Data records
----

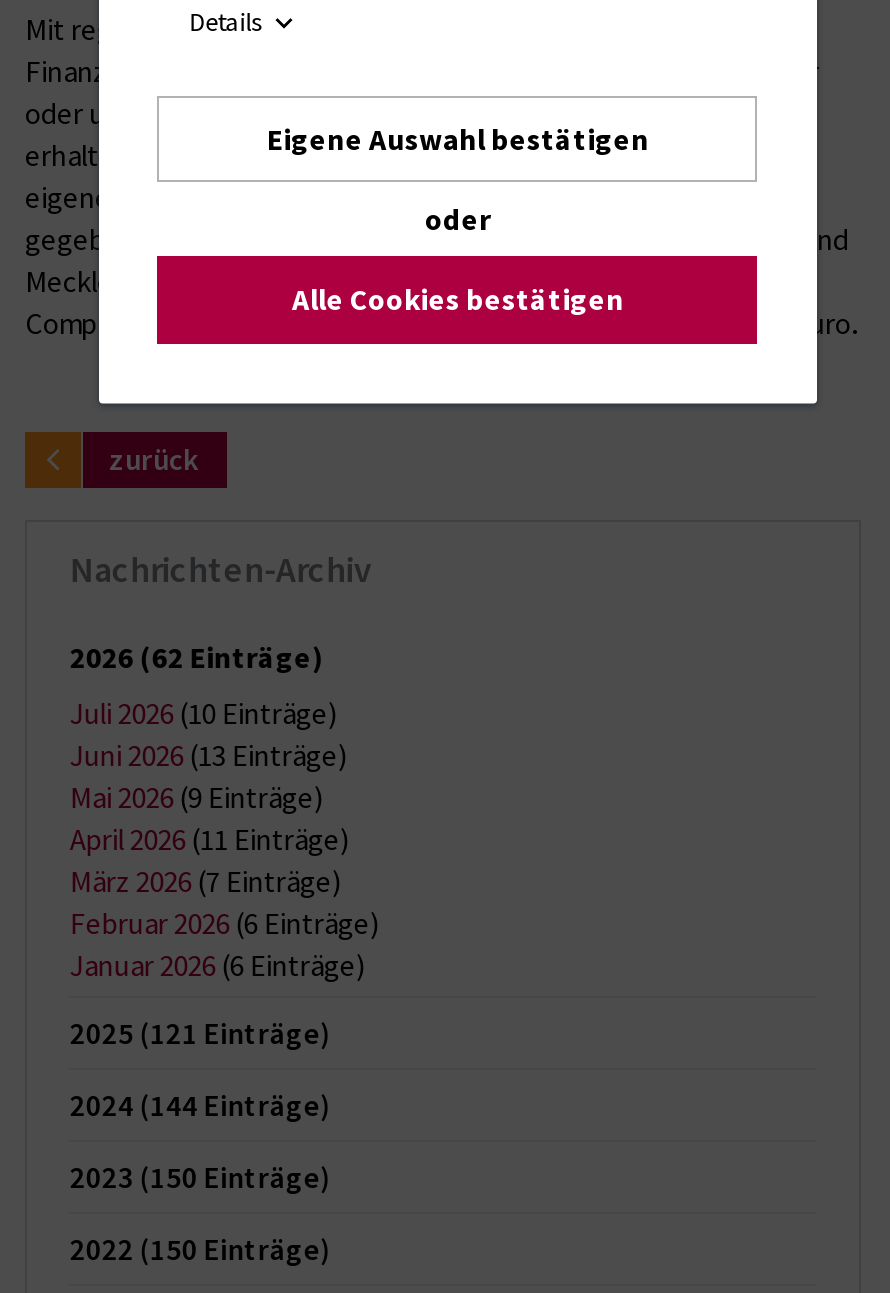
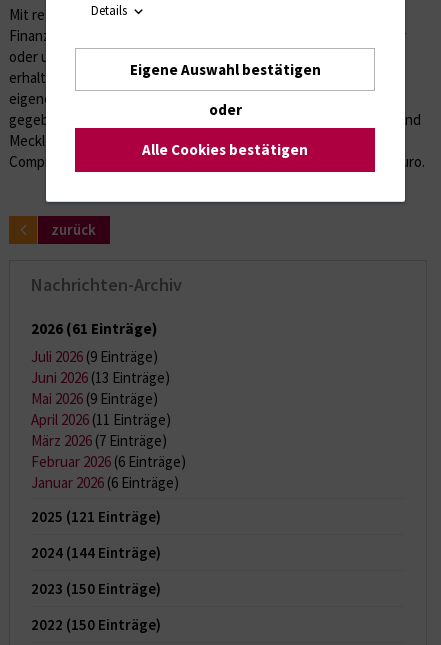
[70,638,322,676] 2026 (62 Einträge) -> [31,319,157,338] 2026 (61 Einträge)
[70,694,338,732] Juli 2026 (10 Einträge) -> [31,347,158,366] Juli 2026 (9 Einträge)

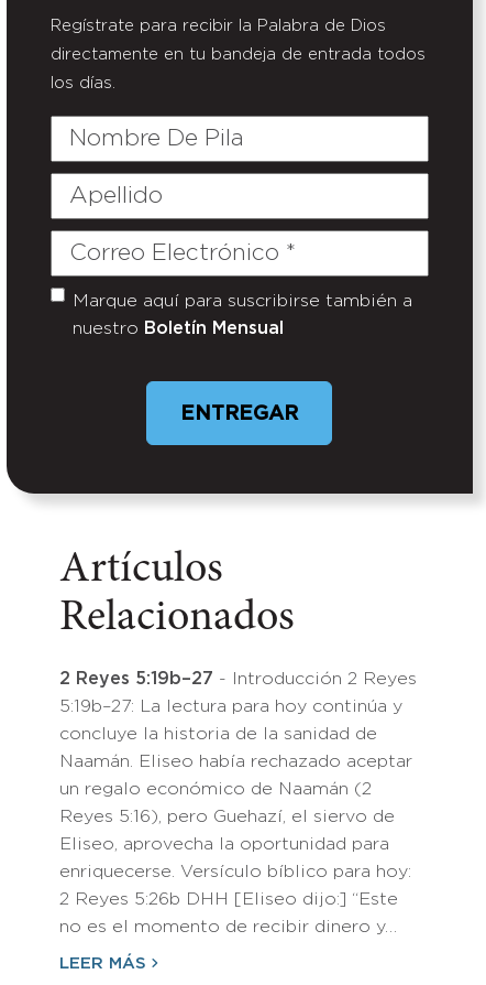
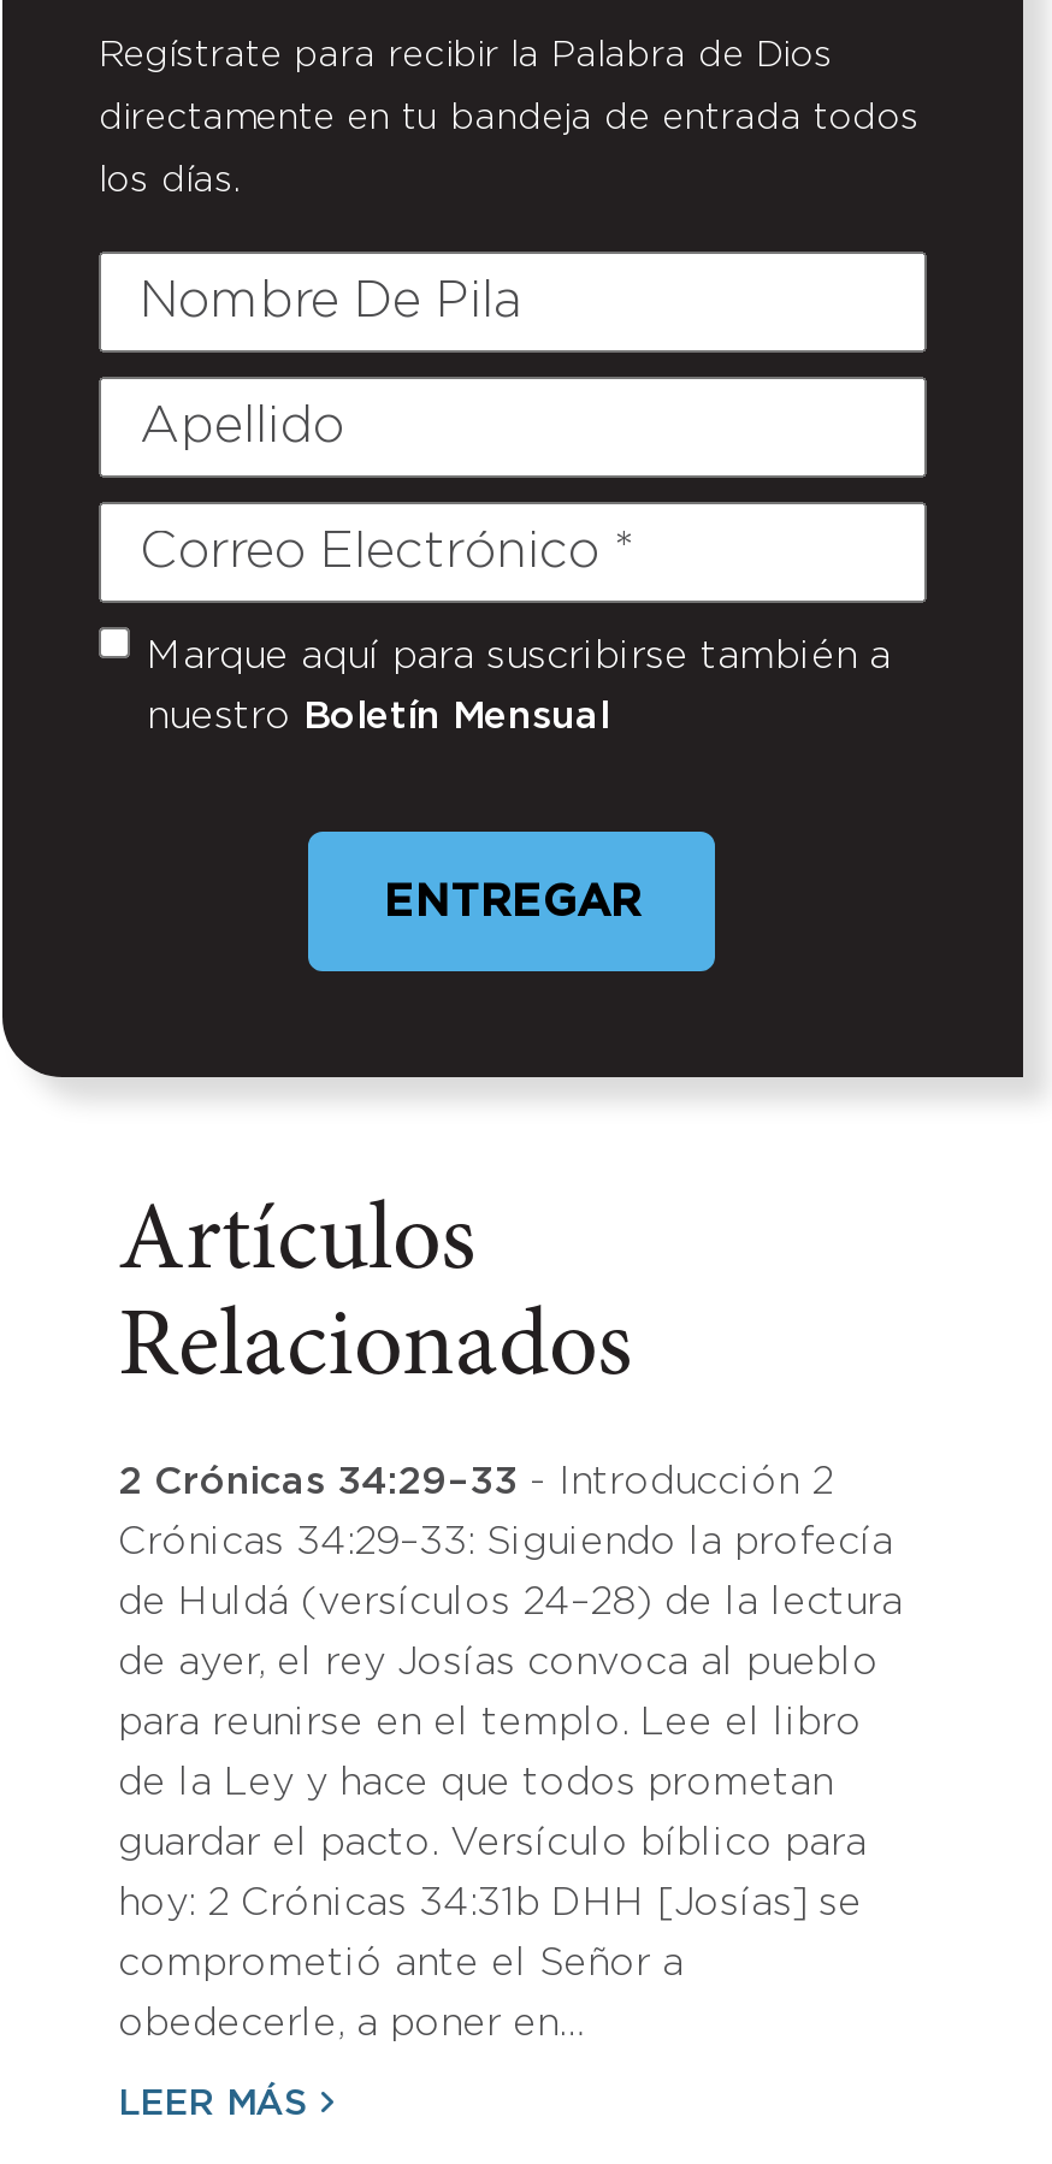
[59,671,417,688] 2 Reyes 5:19b–27 - Introducción 2 Reyes -> [118,1465,833,1501] 2 Crónicas 34:29–33 - Introducción 2
[59,699,402,715] 5:19b–27: La lectura para hoy continúa y -> [118,1525,893,1561] Crónicas 34:29–33: Siguiendo la profecía
[59,726,377,743] concluye la historia de la sanidad de -> [118,1585,903,1621] de Huldá (versículos 24–28) de la lectura
[59,754,412,770] Naamán. Eliseo había rechazado aceptar -> [118,1645,879,1681] de ayer, el rey Josías convoca al pueblo
[59,781,372,798] un regalo económico de Naamán (2 -> [118,1705,862,1742] para reunirse en el templo. Lee el libro
[59,809,395,825] Reyes 5:16), pero Guehazí, el siervo de -> [118,1766,833,1802] de la Ley y hace que todos prometan
[59,836,389,853] Eliseo, aprovecha la oportunidad para -> [118,1826,867,1862] guardar el pacto. Versículo bíblico para
[59,864,411,880] enriquecerse. Versículo bíblico para hoy: -> [118,1886,862,1922] hoy: 2 Crónicas 34:31b DHH [Josías] se
[59,891,398,908] 2 Reyes 5:26b DHH [Eliseo dijo:] “Este -> [118,1946,684,1982] comprometió ante el Señor a
[59,919,397,935] no es el momento de recibir dinero y… -> [118,2006,585,2042] obedecerle, a poner en…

----

**WHAT IS BEING ASKED:**
Beginning with the line that holds "[59,891,398,908] 2 Reyes", restate word for word every line down to the end of the data, and only those lines.

**THE COMPLETED TASK:**
[59,891,398,908] 2 Reyes 5:26b DHH [Eliseo dijo:] “Este -> [118,1946,684,1982] comprometió ante el Señor a
[59,919,397,935] no es el momento de recibir dinero y… -> [118,2006,585,2042] obedecerle, a poner en…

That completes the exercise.